Costly Convictions for Family Guilty of Seriously Damaging Historic Site in Warwickshire
Three individuals responsible for causing serious damage to a scheduled monument have been ordered to pay a total of £160,000 after being taken to court by Historic England.
John Mac, Heather Mac, and their daughter Elizabeth Mac caused irreparable damage to Withybrook deserted medieval village in Warwickshire between 2015 and 2018. Historic England brought the case against the Mac family after they carried out substantial works without the necessary Scheduled Monument Consent from the Secretary of State, and then continued to do works despite multiple warnings that they were destructive, illegal and must cease.
A scheduled monument is a nationally important archaeological or historic site that is given protection under the Ancient Monuments and Archaeological Areas Act 1979. These sites are designated in order to protect and preserve them for the benefit of this and future generations.
Damage to scheduled monument
Unauthorised works to the Withybrook scheduled monument included the construction of a 4 metre wide track using machinery, and installation of a water pipe, troughs, gateposts and fencing, which Historic England considered to have caused a very high degree of harm. In particular, the construction of the track damaged and destroyed the recorded medieval earthworks on the site, resulting in the total loss of an important medieval trackway (hollow way) and damage to the site of a medieval building.
The damage was first brought to the attention of Historic England by local residents. Despite written and verbal warnings from Historic England inspectors and Rugby Borough Council planning enforcement, the Macs took no steps to reduce or minimise harm to the site and did not engage with Historic England’s investigation. The works were not committed by accident or through the act of rogue contractors, they were deliberate and sustained.
The Withybrook scheduled monument is on private land owned jointly by Heather and Elizabeth Mac.
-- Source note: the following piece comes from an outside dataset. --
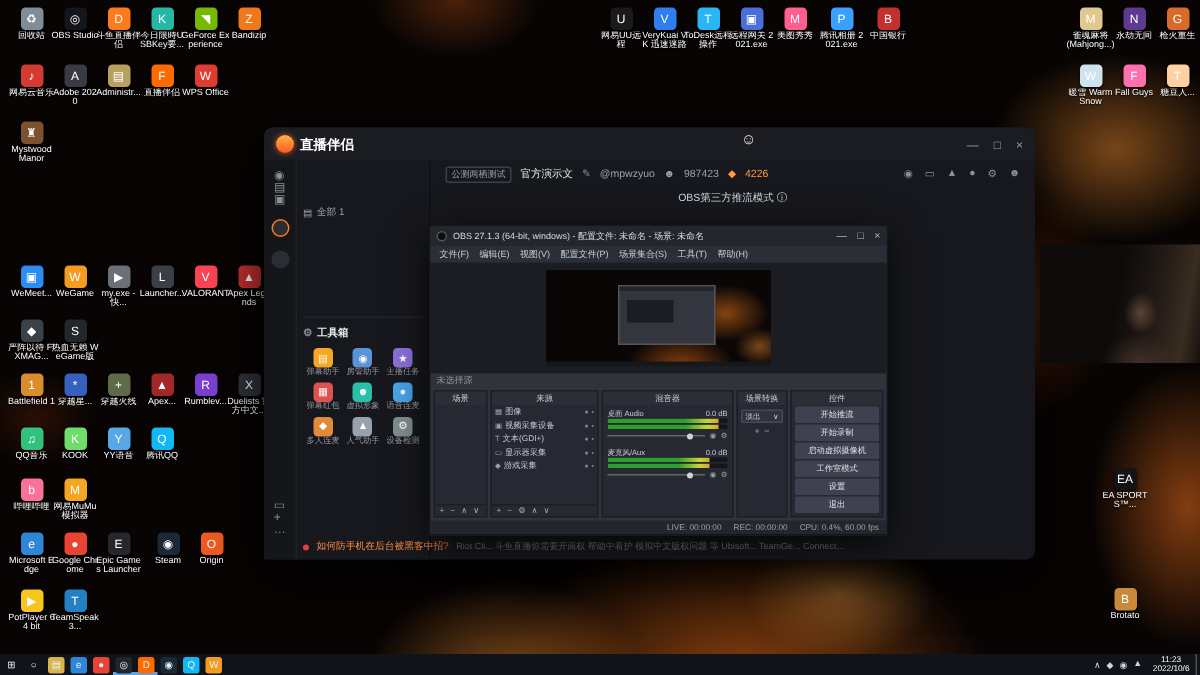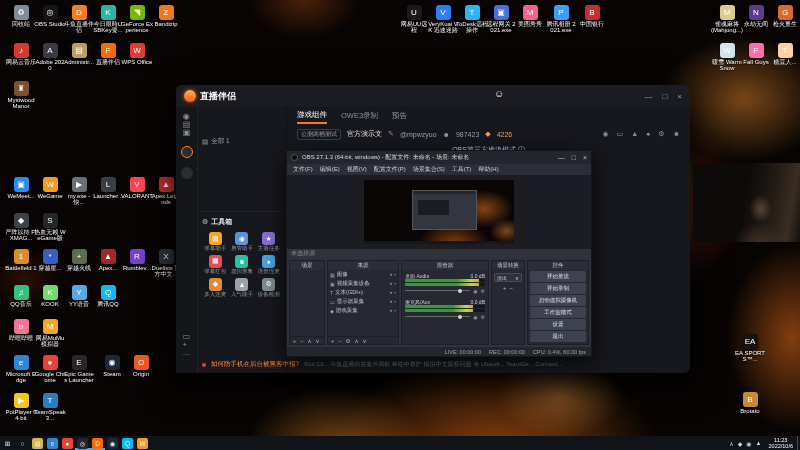"游戏组件" div.nav-row { html: <div> <div>游戏组件</div> <div>OWE3录制</div> <div>预告</div> </div> -> none }
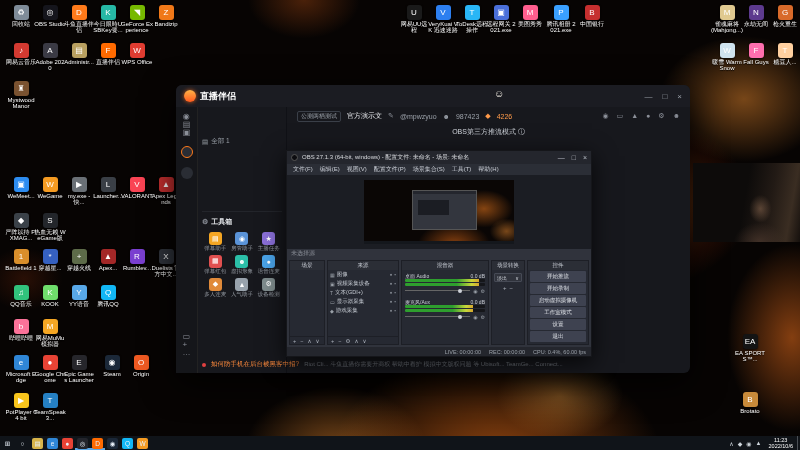"EA" div.dicon { top: 334px -> 312px }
John Mac denied Historic England access to the site and enabled the damage by having machinery from the company he owned carry out some of the work. All three knew the site was protected and of their responsibility in safeguarding its significance.
They have been ordered to pay fines of £30,000 each, and together costs of £70,000. They face automatic committal to prison for 14 months if the fines aren’t paid by 23 September 2020.
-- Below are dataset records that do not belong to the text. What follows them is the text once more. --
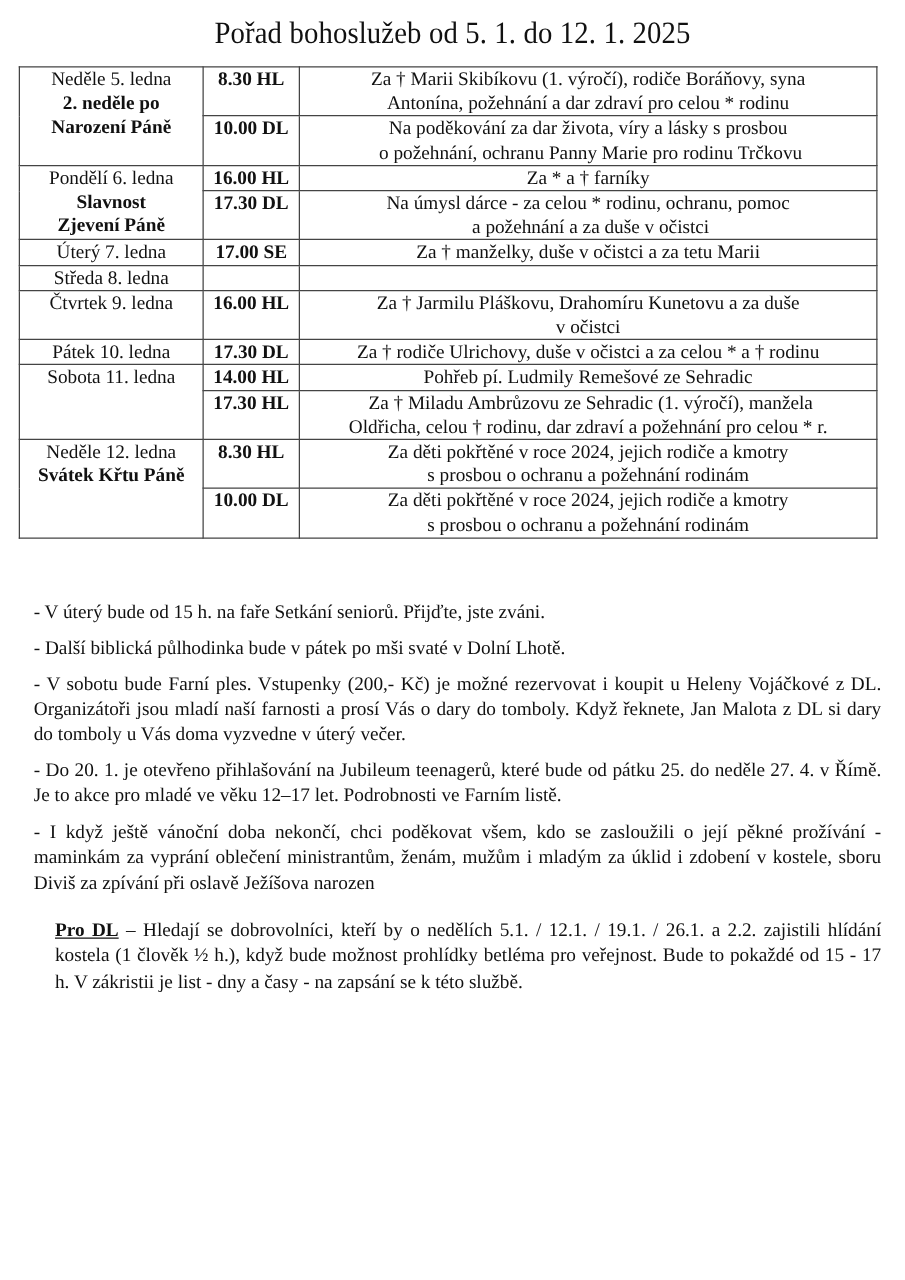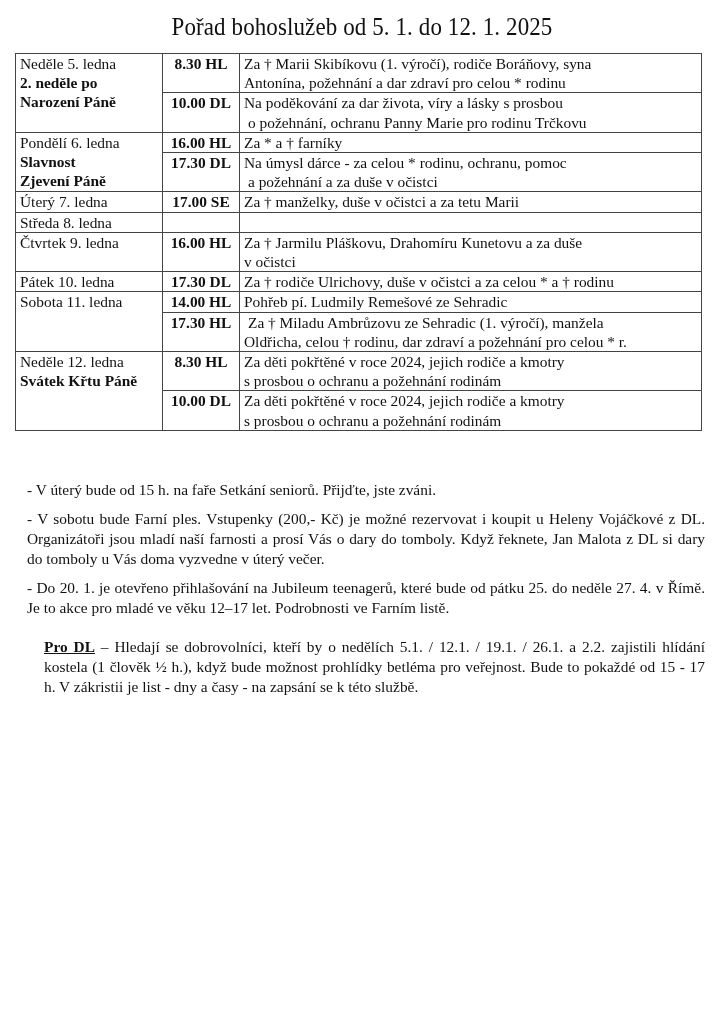"Neděle 5. ledna" table.sched td { text-align: none -> center }
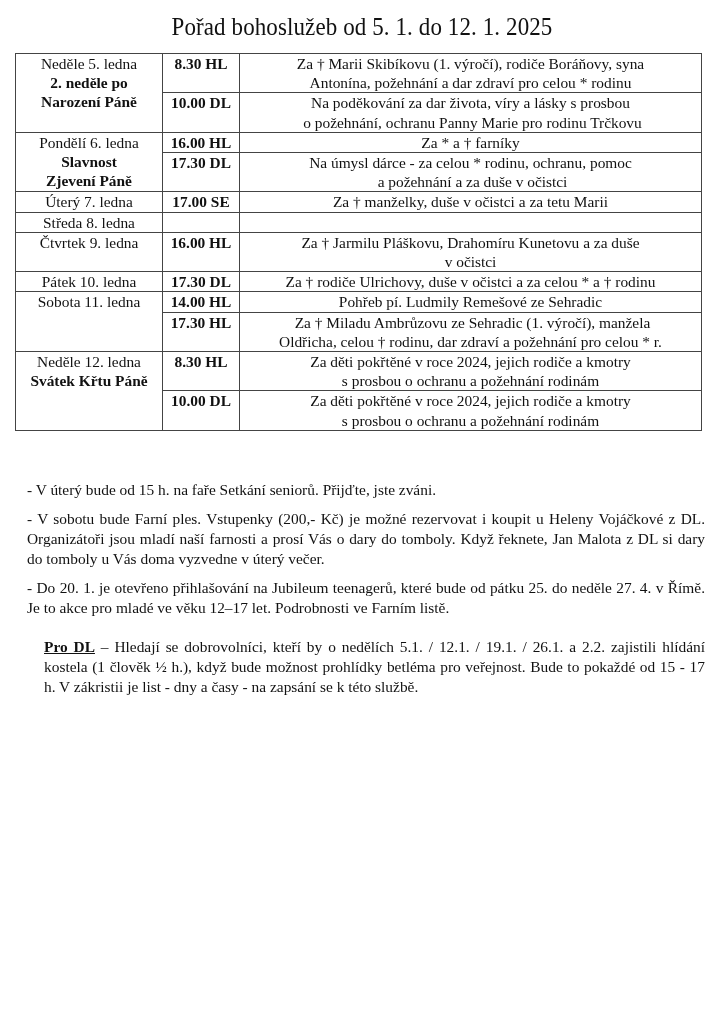"- Další biblická půlhodinka bude" p { html: none -> <p>- Další biblická půlhodinka bude v pátek po mši svaté v Dolní Lhotě.</p> }
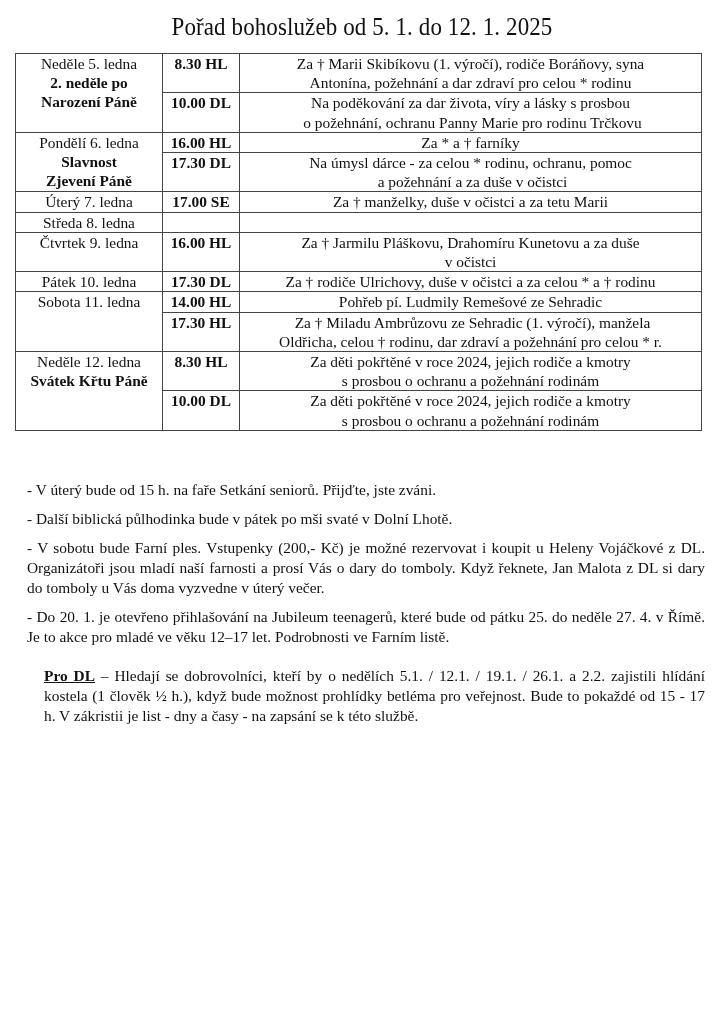"- I když ještě vánoční" p { html: none -> <p>- I když ještě vánoční doba nekončí, chci poděkovat všem, kdo se zasloužili o její pěkné prožívání - maminkám za vyprání oblečení ministrantům, ženám, mužům i mladým za úklid i zdobení v kostele, sboru Diviš za zpívání při oslavě Ježíšova narozen</p> }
The unauthorised works to the site of the deserted medieval village of Withybrook have caused irreversible harm. Archaeological features have been disturbed, damaged and destroyed without consent. The remains of the Withybrook settlement are of national importance and the site is protected as a scheduled monument – the highest level of heritage protection available. The site’s potential to help us better understand medieval rural life and the people who lived, worked and died in this village has been immeasurably affected, as well as what it could tell us about the wider, national picture.
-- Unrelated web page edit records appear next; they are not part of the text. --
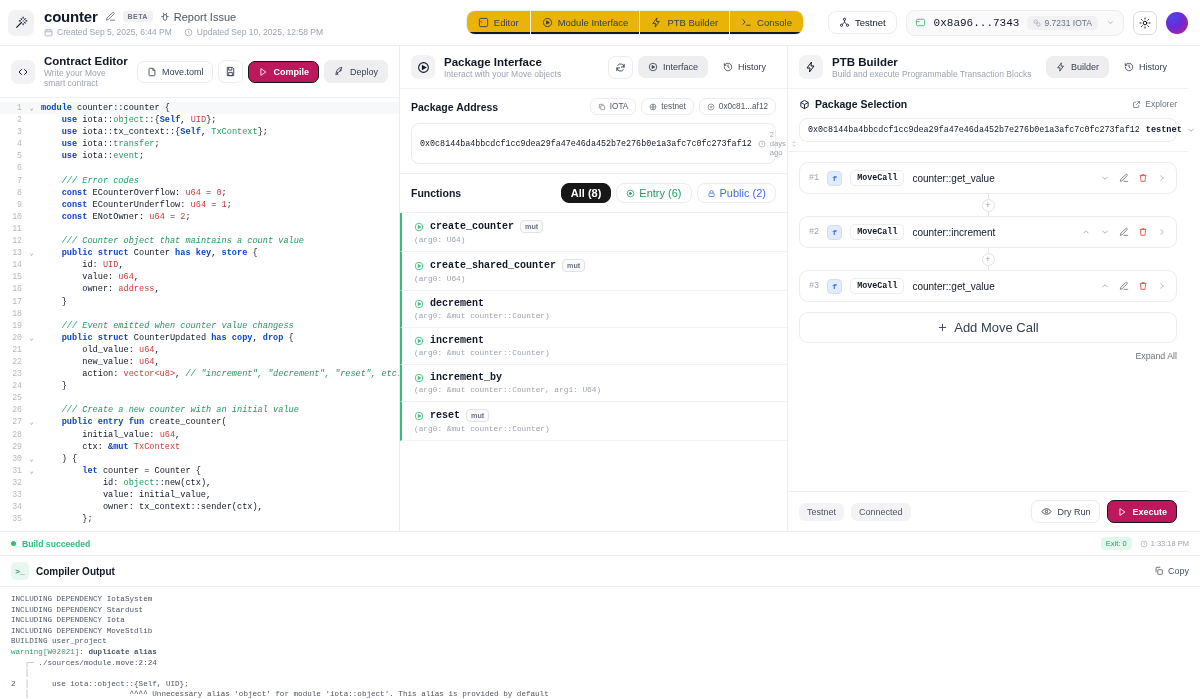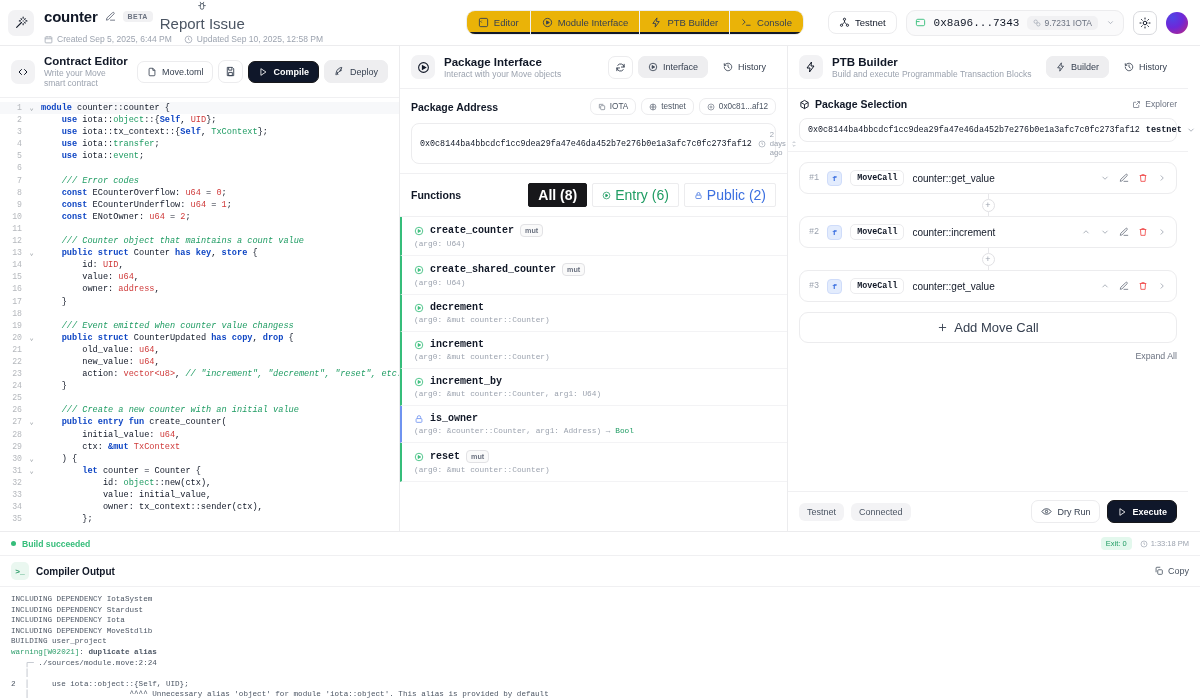"Report Issue" .report-issue { flex-direction: column -> none; font-size: 15px -> 11px }
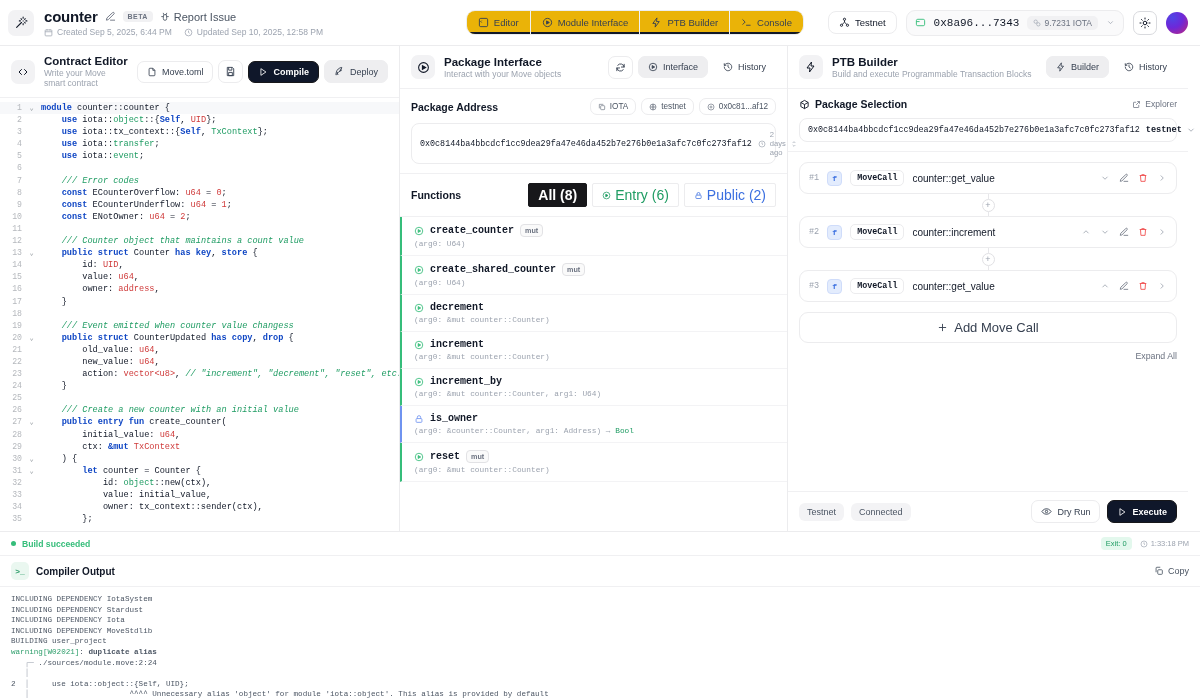"Compile" .btn.dark { background: #0f172a -> #be185d }
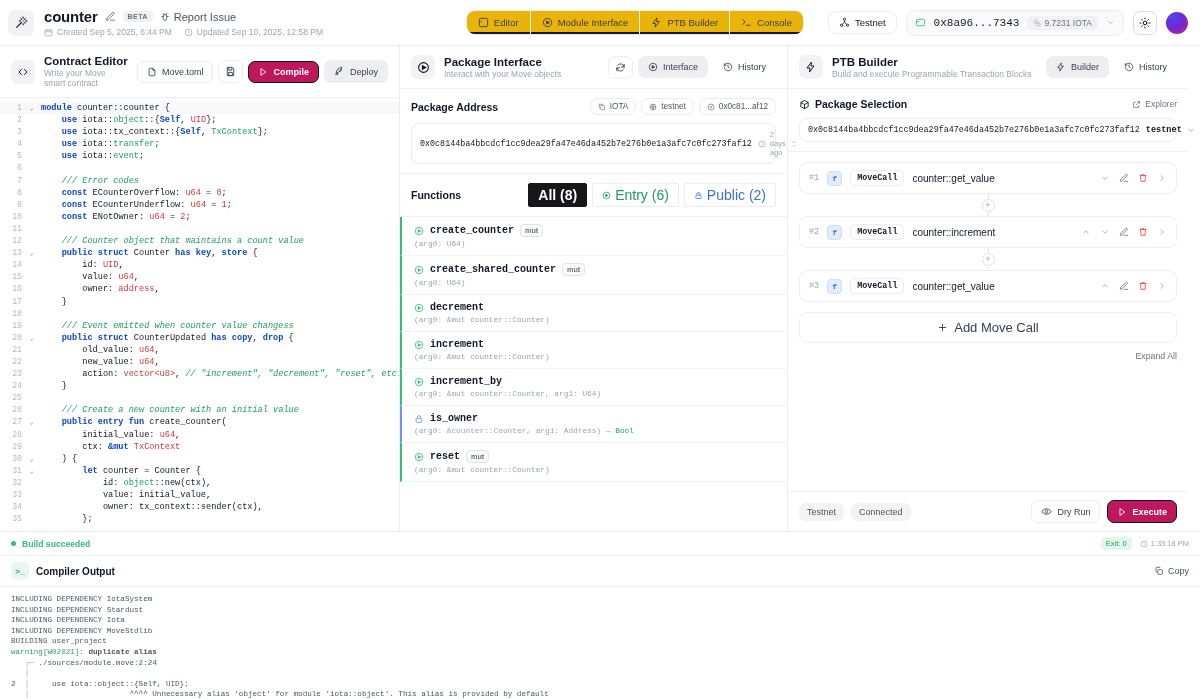"All (8)" .f-chip { border-radius: 2px -> 8px; font-size: 14px -> 11px }
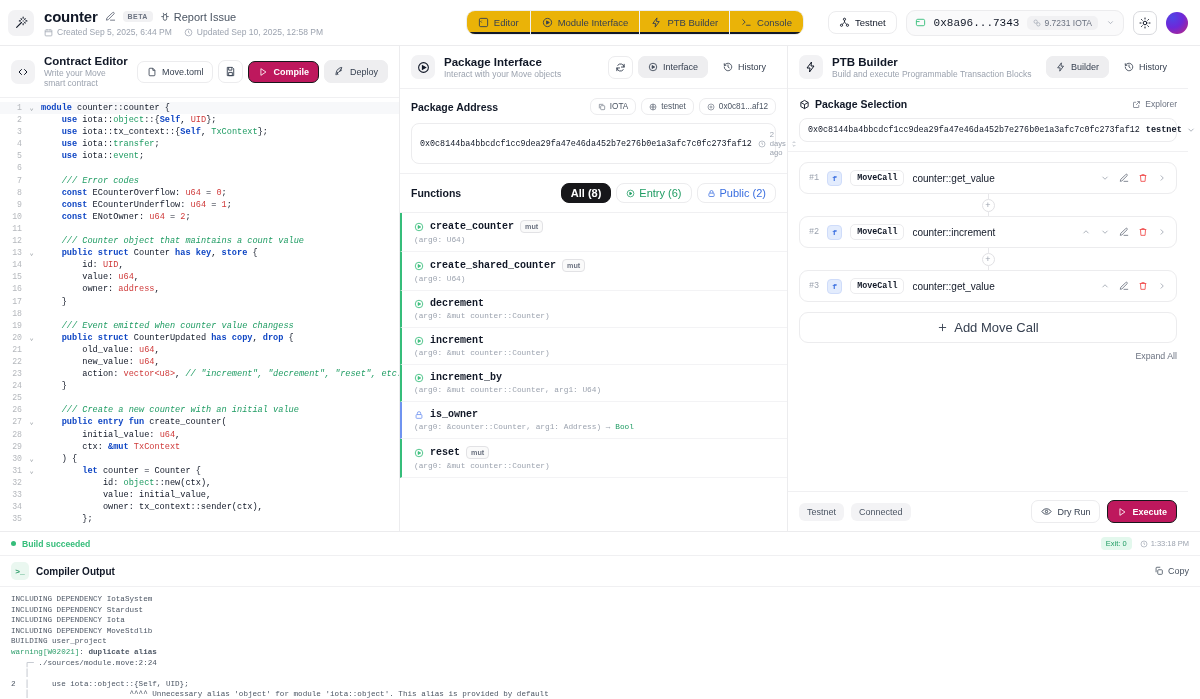"is_owner" div.fn { html: <div> <div> <span> <svg> <rect></rect> <path></path> </svg> </span> <span>is_owner</span> </div> <div>(arg0: &amp;counter::Counter, arg1: Address) → <span>Bool</span></div> </div> -> none }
Wilful damage like this deprives current and future generations of important evidence and knowledge about our past. Our shared heritage is irreplaceable, and this sentence demonstrates the seriousness of the offence and with an impact reaching far beyond the boundaries of the monument itself. Owners of scheduled monuments have a duty to look after them and to apply for consent to carry out any works. The level of the fine shows that the courts take heritage crime very seriously.
This is an important judgment and its severity reflects not just the damage caused to the protected monument, but also the absence of engagement with our investigation and lack of remorse or willingness to make reparation.
This monument is valued by the local community and the damage is not reversible. Our thanks go out to the community for their help, and the help of others, in achieving this judgment.
This cynical act of cultural vandalism has caused irreparable damage to a protected historic site of national importance, and the severity of the fines imposed by the Judge sends a clear message to landowners who choose to ignore advice from our planning team and flout the law.
During sentencing at Warwick Crown Court, Judge Potter noted the defendants had not shown any remorse for their actions and there have not been any attempts or offers to assess and remediate the damage caused. The judge made reference to the defendants’ dishonesty and behaviour designed to delay the intervention of the authorities. Credit for admitting guilt was limited, with John Mac only deciding to enter a guilty plea two days before his trial at the Crown Court was due.
There are around 3,000 known sites of deserted or shrunken medieval settlements in England. Of these, only 460 are of higher enough quality of preservation and significance to be protected as scheduled monuments. Sites like this are one of the most important sources of understanding the medieval period as they show the historic pattern of rural land-use, provide evidence for the development of technology, and preserve buried deposits and material remains which tell us what life was like during the medieval period.
Summary of Sentences:
- Ms Elizabeth Mac: Fine of £30,000; costs of £19,000; victim surcharge £120
- Ms Heather Mac: Fine of £30,000; costs of £19,000; victim surcharge £120
- Mr John Mac: Fine of £30,000; costs of £32,000; victim surcharge £120
- Fines: £90,000
- Costs: £70,000
- Surcharges: £360
Deadline for payment: 23 September 2020
Automatic committal to prison for 14 months if the fines aren’t paid (costs are dealt with separately).